Şemsüddîn, hocasının emrini yerine getirmek için Amber Kalesine gitti. Kalenin fethinden sonra, askerlerin arasından gizlice ayrıldı. Yolda Alîmullah Ebdâl ile karşılaştı. Alîmullah ağlıyordu. Buyurdukları gibi, Alâeddîn-i Sâbir’in aynı târihte vefât ettiğini öğrendi. Kalyâr’a vardıklarında, Şemsüddîn, Alâeddîn-i Sâbir’in kendisine tenbih ettiği gibi gusül abdesti aldırttı. Her iş kendiliğinden oluyordu. Şemsüddîn, hocasının vücûduna dokunmuyordu. Cenâze namazı kılınacağı zaman, Şemsüddîn yalnız olduğunu görerek çok üzüldü. O sırada Sâbir’e benzeyen bir atlı, dört nala yanına geldi. Yüzünde bir tül, elinde bir mızrak vardı. Şemsüddîn’in yanına gelip;
“Şemsüddîn dikkat et! Namaza hemen durma” deyip, atından indi. Biraz sonra imâmete geçti ve namaza durdular. Şemsüddîn selâm verdiği zaman, velîlerin ve kutubların, cenâze namazına iştirak ettiğini gördü...
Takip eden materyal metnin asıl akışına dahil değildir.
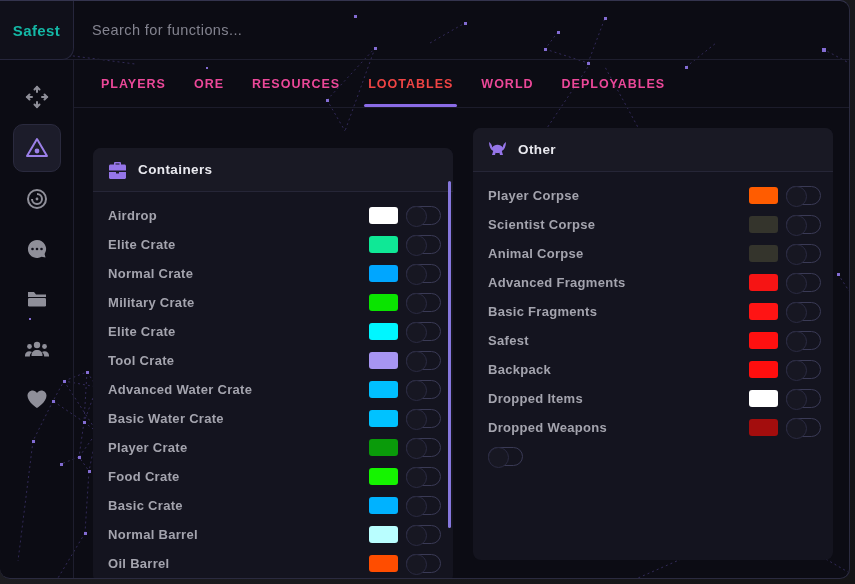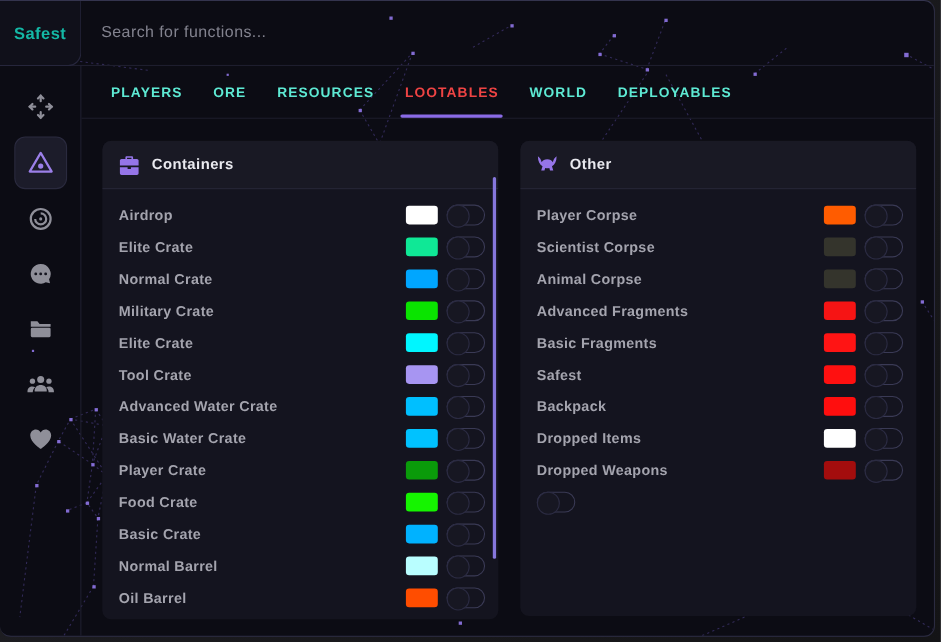--- a/index.html
+++ b/index.html
@@ -34,7 +34,7 @@
   .tabs{height:47px;flex:0 0 auto;display:flex;align-items:center;gap:28px;
     padding:0 0 0 27px;border-bottom:1px solid #1c1c2b;}
   .tab{position:relative;height:100%;display:flex;align-items:center;
-    color:#5eead4;font-size:12.5px;font-weight:bold;letter-spacing:1px;cursor:pointer;}
+    color:#ec4899;font-size:12.5px;font-weight:bold;letter-spacing:1px;cursor:pointer;}
   .tab.active{color:#ef4444;}
   .tab.active::after{content:"";position:absolute;left:-4px;right:-4px;bottom:0;height:3px;
     border-radius:2px;background:#8a6be6;}

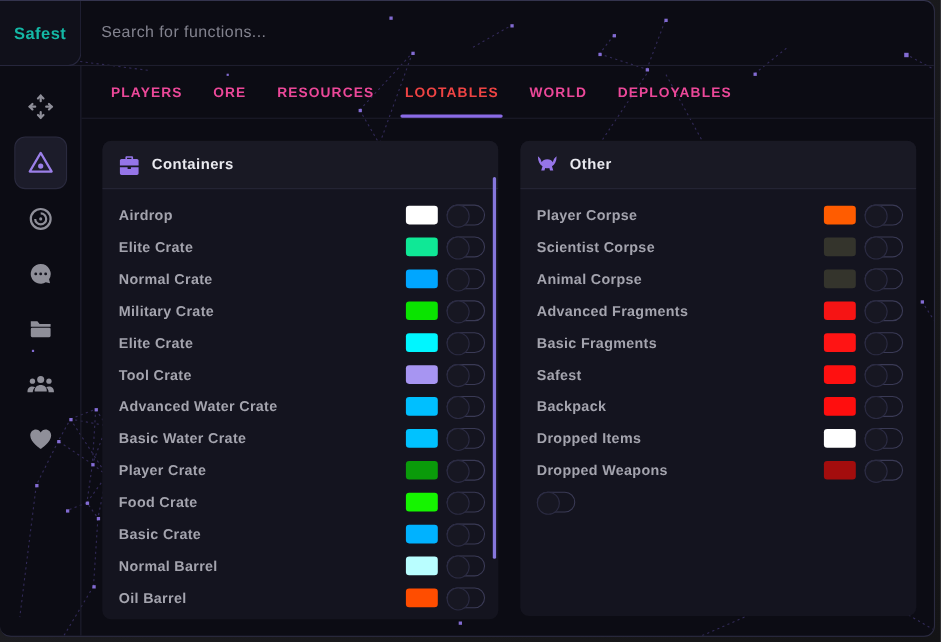--- a/index.html
+++ b/index.html
@@ -206,7 +206,7 @@
             <span class="tab">DEPLOYABLES</span>
           </div>
         <div class="content" id="content">
-            <div class="panel" style="height: 435px;">
+            <div class="panel" style="height: 435px; margin-top: 20px;">
               <div class="panel-h">
                 <span>
                   <svg width="19" height="18" viewBox="0 0 19 18" fill="#9575e8">

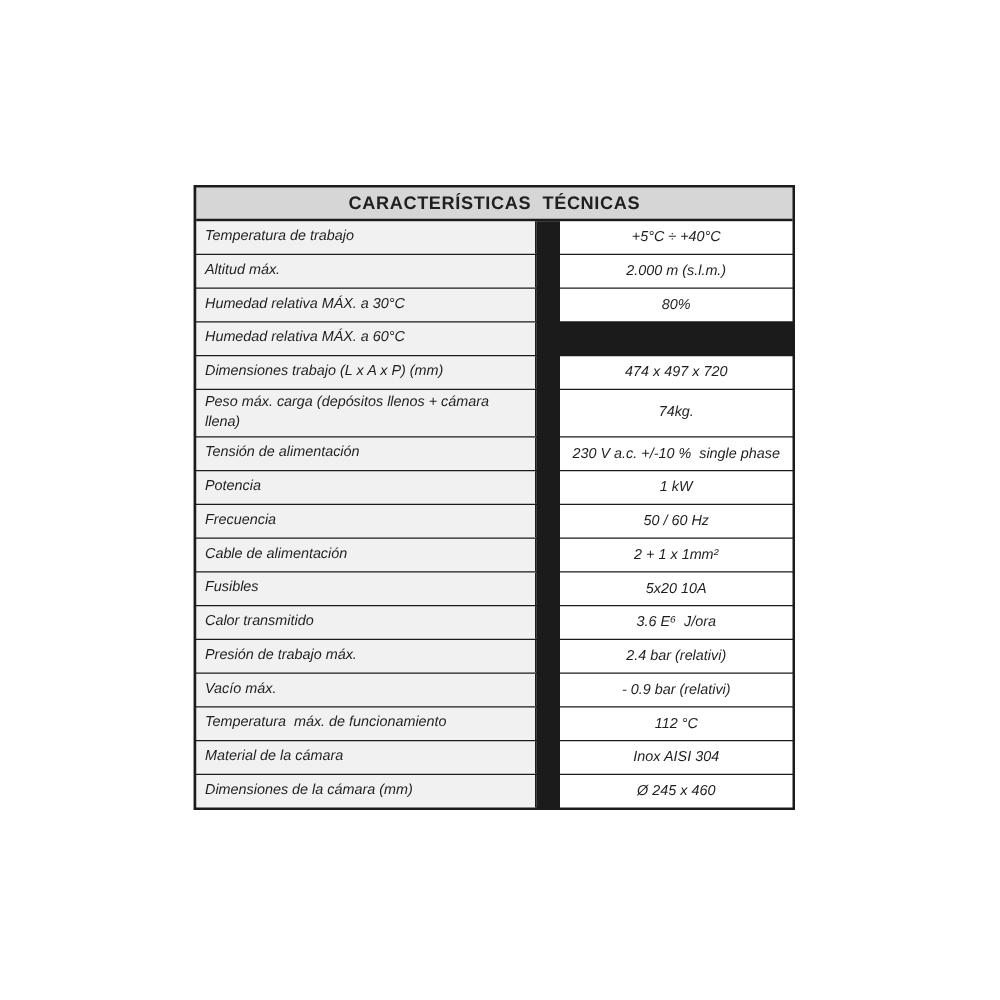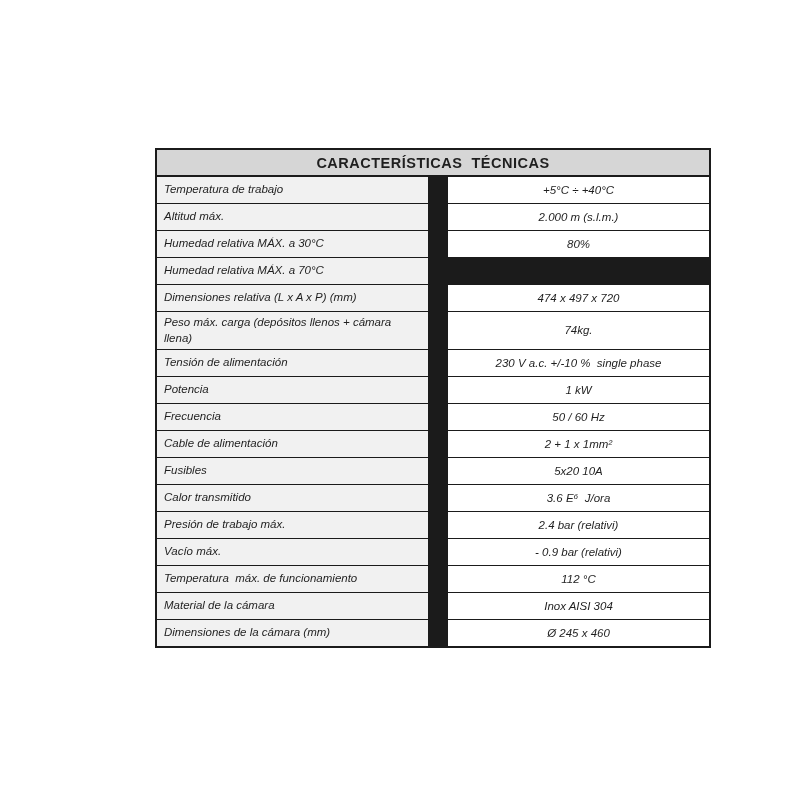--- a/index.html
+++ b/index.html
@@ -15,7 +15,7 @@
     position: absolute;
     left: 155px;
     top: 148px;
-    width: 556px;
+    width: 481px;
     border: 2px solid var(--border-c, #1b1b1b);
     box-sizing: border-box;
     background: var(--border-c, #1b1b1b);

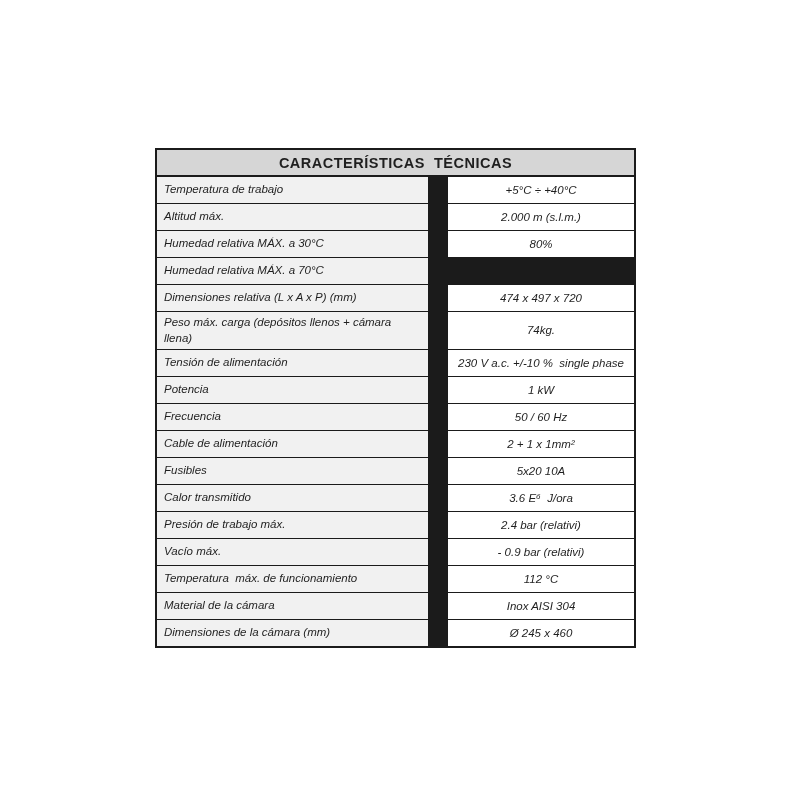--- a/index.html
+++ b/index.html
@@ -96,7 +96,7 @@
   </div>
 
   <div class="row">
-    <div class="cell label">Humedad relativa MÁX. a 70°C</div>
+    <div class="cell label">Humedad relativa MÁX. a 60°C</div>
   </div>
 
   <div class="row">

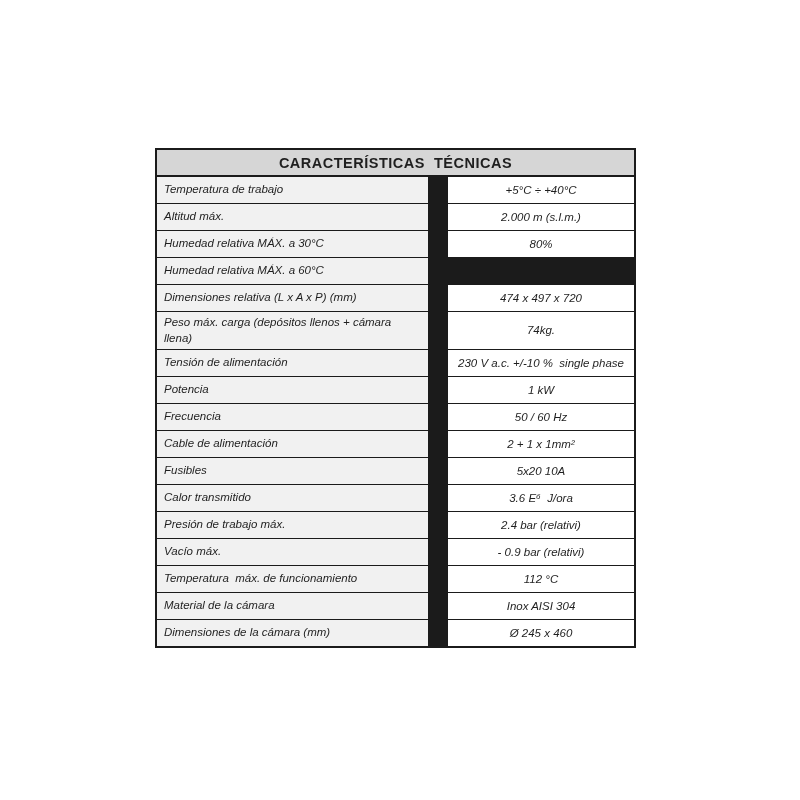--- a/index.html
+++ b/index.html
@@ -100,7 +100,7 @@
   </div>
 
   <div class="row">
-    <div class="cell label">Dimensiones relativa (L x A x P) (mm)</div>
+    <div class="cell label">Dimensiones trabajo (L x A x P) (mm)</div>
     <div class="cell value">474 x 497 x 720</div>
   </div>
“İsminizi öğrenebilir miyim?”
Namazdan sonra cenâzeyi kabre koydular. Süvâri atına döndüğü zaman, Şemsüddîn;
“Özür dilerim efendim! Kıymetli hocamın cenâze namazına katılan sizlerin isimlerini öğrenebilir miyim?” diye sordu. Süvâri, yüzündeki tülü çıkardı ve buyurdu ki:
“Şemsüddîn! Bu cenâzenin namazını, cenâzenin kendisi kıldırdı!”
Şemsüddîn, süvârinin yüzüne baktığında Alâeddîn-i Sâbir olduğunu gördü ve bayılıp yere düştü.

Toplam Görüntülenme: 2043

Yayın tarihi: Salı, 13 Haziran 2006

Bunları okudunuz mu?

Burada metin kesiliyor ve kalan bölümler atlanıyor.